I want to get other fish, and I'm pretty sure keeping a goldfish of his size in such a small tank isn't even humane, should I give him to my local pet store? (they allow returns, and to give them fish you can't take care of anymore.)


----------



## FishTankExpert (Jun 19, 2021)

I think you should re home him. God not to a pet store though. Often they won't find a new home and will end up dying in the long run. Very common for petsmart and petco but small fish stores too. You also should get 4 more julii cory catfish and another female betta fish. Corydoras don't do well alone and you should have at least three female betats if you want to reduce fighting and stress. 6 is the optimum but 4 is also good. Odd numbers can cause fighting but only 3 will fit in your tank and 2 often will have problems.


----------



## PictusCatfishLover14 (Sep 21, 2021)

FishTankExpert said:


> I think you should re home him. God not to a pet store though. Often they won't find a new home and will end up dying in the long run. Very common for petsmart and petco but small fish stores too. You also should get 4 more julii cory catfish and another female betta fish. Corydoras don't do well alone and you should have at least three female betats if you want to reduce fighting and stress. 6 is the optimum but 4 is also good. Odd numbers can cause fighting but only 3 will fit in your tank and 2 often will have problems.

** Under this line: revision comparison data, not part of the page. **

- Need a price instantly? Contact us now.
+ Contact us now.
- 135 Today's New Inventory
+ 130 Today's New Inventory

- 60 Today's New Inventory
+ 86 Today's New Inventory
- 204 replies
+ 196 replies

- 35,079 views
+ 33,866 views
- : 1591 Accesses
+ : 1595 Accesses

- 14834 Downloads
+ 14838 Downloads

We have nobody who wants him, should we just release him to our local pond? My sick male betta just passed away while we were at the zoo today so we're gonna go to the store to get a new one tomorrow, my mom wants to just return the goldfish to Friendly Pets while we buy the new betta because they have a really good reputation, and the workers there know everything there is to know about the fish they sell. Plus the other fish we have really need groups like you said, but we can't do that with goldfish dude here. Not to mention Lapis (female crowntail) keeps ganging up on Peony (female veiltail) and I don't want to risk waiting any longer cause Peony is my favorite of the two and I don't want to lose her to Lapis' aggressiveness but as I said earlier we can't get new fish till we get rid of the goldfish.


----------



## Oddballuver (Jul 3, 2021)

PictusCatfishLover14 said:


> We have nobody who wants him, should we just release him to our local pond? My sick male betta just passed away while we were at the zoo today so we're gonna go to the store to get a new one tomorrow, my mom wants to just return the goldfish to Friendly Pets while we buy the new betta because they have a really good reputation, and the workers there know everything there is to know about the fish they sell. Plus the other fish we have really need groups like you said, but we can't do that with goldfish dude here. Not to mention Lapis (female crowntail) keeps ganging up on Peony (female veiltail) and I don't want to risk waiting any longer cause Peony is my favorite of the two and I don't want to lose her to Lapis' aggressiveness but as I said earlier we can't get new fish till we get rid of the goldfish.


NONONONO
DON'T RELEASE ANY ANIMAL INTO THE WILD!!!!!!! it's actually illegal in most parts of the world.
Could you buy 2 more tanks (for the bettas) Buy another betta (bc the minimum for 3 females is 15-20 gallons) and buy a 40 gallon and buy your current goldfish a friend? Could you give him to a LPS? Or Craigslist? Would you ship? I've been looking into goldfish for a long time- How big is your male betta tank?


----------



## PictusCatfishLover14 (Sep 21, 2021)

Oddballuver said:


> NONONONO
> DON'T RELEASE ANY ANIMAL INTO THE WILD!!!!!!! it's actually illegal in most parts of the world.
> Could you buy 2 more tanks (for the bettas) Buy another betta (bc the minimum for 3 females is 15-20 gallons) and buy a 40 gallon and buy your current goldfish a friend? Could you give him to a LPS? Or Craigslist? Would you ship? I've been looking into goldfish for a long time- How big is your male betta tank?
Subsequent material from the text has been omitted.